Supplied entries START

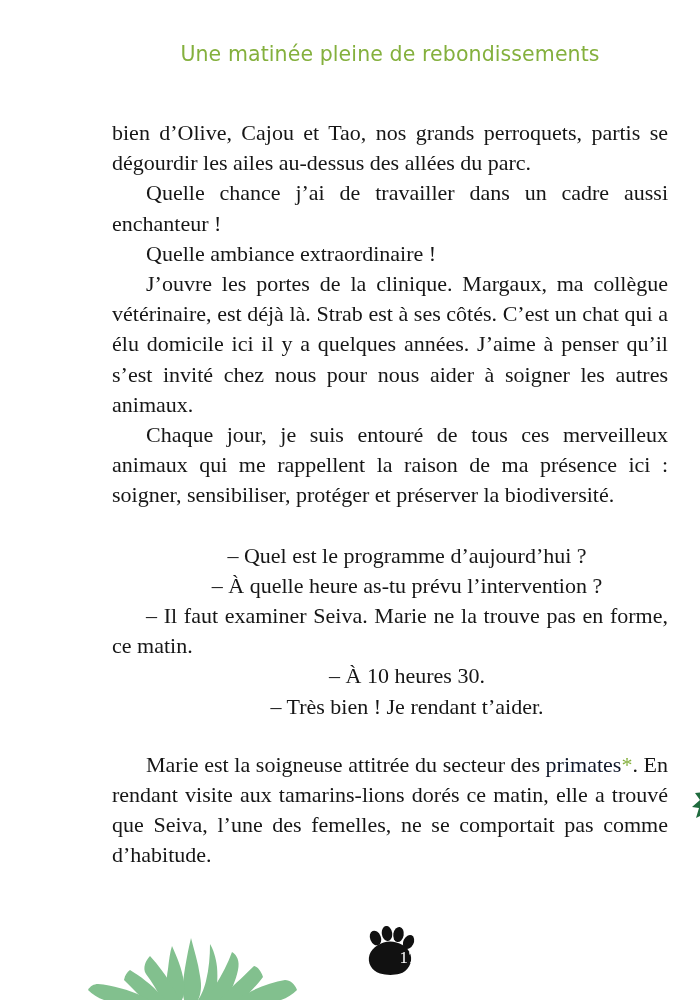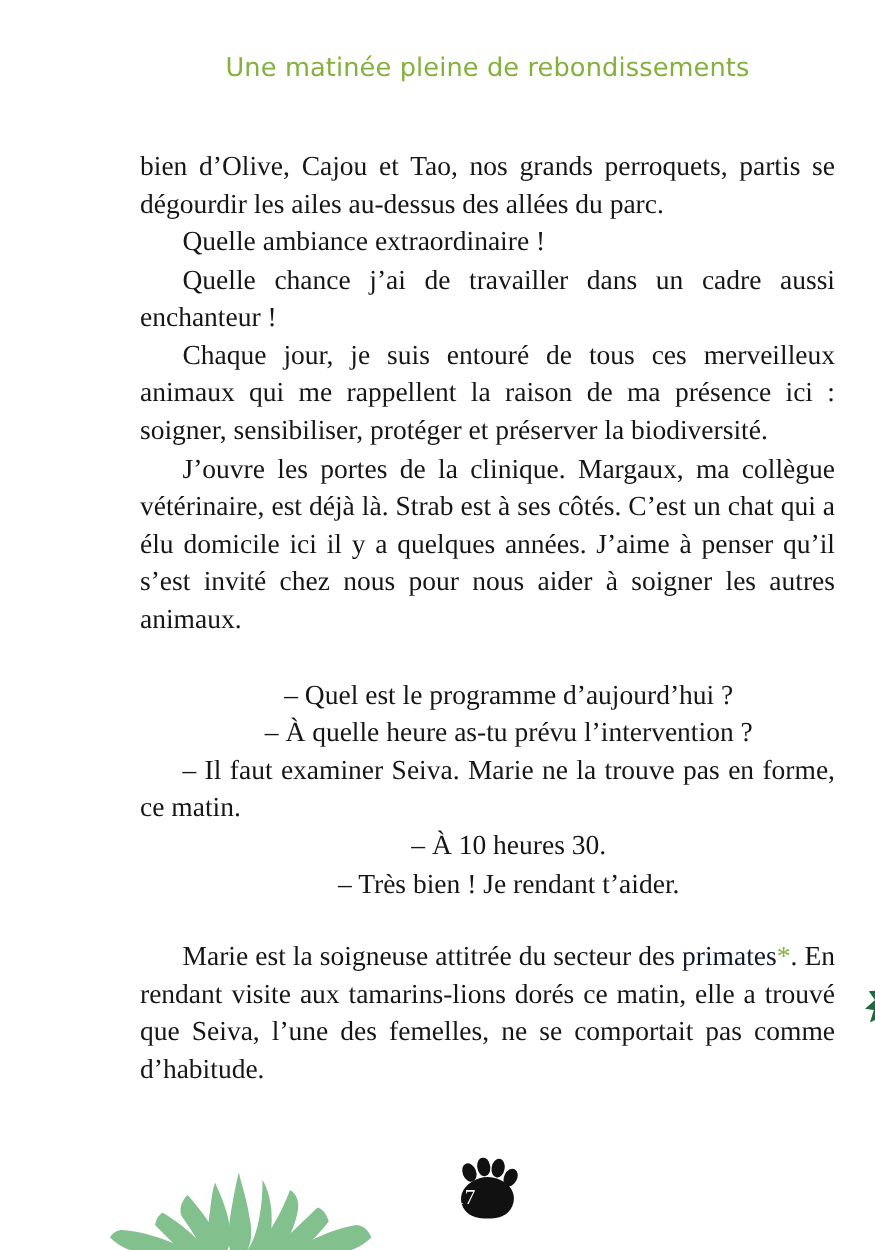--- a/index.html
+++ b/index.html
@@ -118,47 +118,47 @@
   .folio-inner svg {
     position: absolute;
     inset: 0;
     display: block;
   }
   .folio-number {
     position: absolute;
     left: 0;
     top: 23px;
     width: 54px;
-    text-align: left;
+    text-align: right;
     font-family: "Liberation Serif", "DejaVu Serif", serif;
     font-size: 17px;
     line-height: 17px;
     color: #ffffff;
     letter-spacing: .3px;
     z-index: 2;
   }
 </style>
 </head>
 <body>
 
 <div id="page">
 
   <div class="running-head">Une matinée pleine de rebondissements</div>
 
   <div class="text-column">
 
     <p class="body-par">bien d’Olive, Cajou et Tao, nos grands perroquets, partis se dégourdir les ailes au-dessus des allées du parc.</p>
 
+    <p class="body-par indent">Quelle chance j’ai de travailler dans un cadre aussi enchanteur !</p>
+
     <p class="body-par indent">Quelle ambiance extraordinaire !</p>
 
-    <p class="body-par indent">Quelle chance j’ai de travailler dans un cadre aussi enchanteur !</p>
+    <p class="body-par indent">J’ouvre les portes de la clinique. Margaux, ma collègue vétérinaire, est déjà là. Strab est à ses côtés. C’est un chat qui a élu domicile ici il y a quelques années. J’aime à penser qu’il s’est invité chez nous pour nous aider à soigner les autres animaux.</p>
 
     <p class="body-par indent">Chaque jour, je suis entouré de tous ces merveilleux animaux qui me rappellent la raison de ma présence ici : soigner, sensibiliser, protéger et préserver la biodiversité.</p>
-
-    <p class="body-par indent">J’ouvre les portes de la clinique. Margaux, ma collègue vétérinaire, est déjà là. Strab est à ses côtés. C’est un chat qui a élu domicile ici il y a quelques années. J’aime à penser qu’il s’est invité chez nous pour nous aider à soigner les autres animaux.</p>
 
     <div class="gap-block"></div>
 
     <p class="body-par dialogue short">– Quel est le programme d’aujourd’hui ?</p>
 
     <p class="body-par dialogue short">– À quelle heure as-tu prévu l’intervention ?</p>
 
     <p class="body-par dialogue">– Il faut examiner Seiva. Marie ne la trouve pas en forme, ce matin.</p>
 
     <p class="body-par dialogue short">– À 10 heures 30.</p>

Supplied entries END

■ **Required action**:
Your answer must be the exact lines of the records from the first one through the line containing "color: #ffffff;", with no pictures in it.

■ **Result of this task**:
--- a/index.html
+++ b/index.html
@@ -118,47 +118,47 @@
   .folio-inner svg {
     position: absolute;
     inset: 0;
     display: block;
   }
   .folio-number {
     position: absolute;
     left: 0;
     top: 23px;
     width: 54px;
-    text-align: left;
+    text-align: right;
     font-family: "Liberation Serif", "DejaVu Serif", serif;
     font-size: 17px;
     line-height: 17px;
     color: #ffffff;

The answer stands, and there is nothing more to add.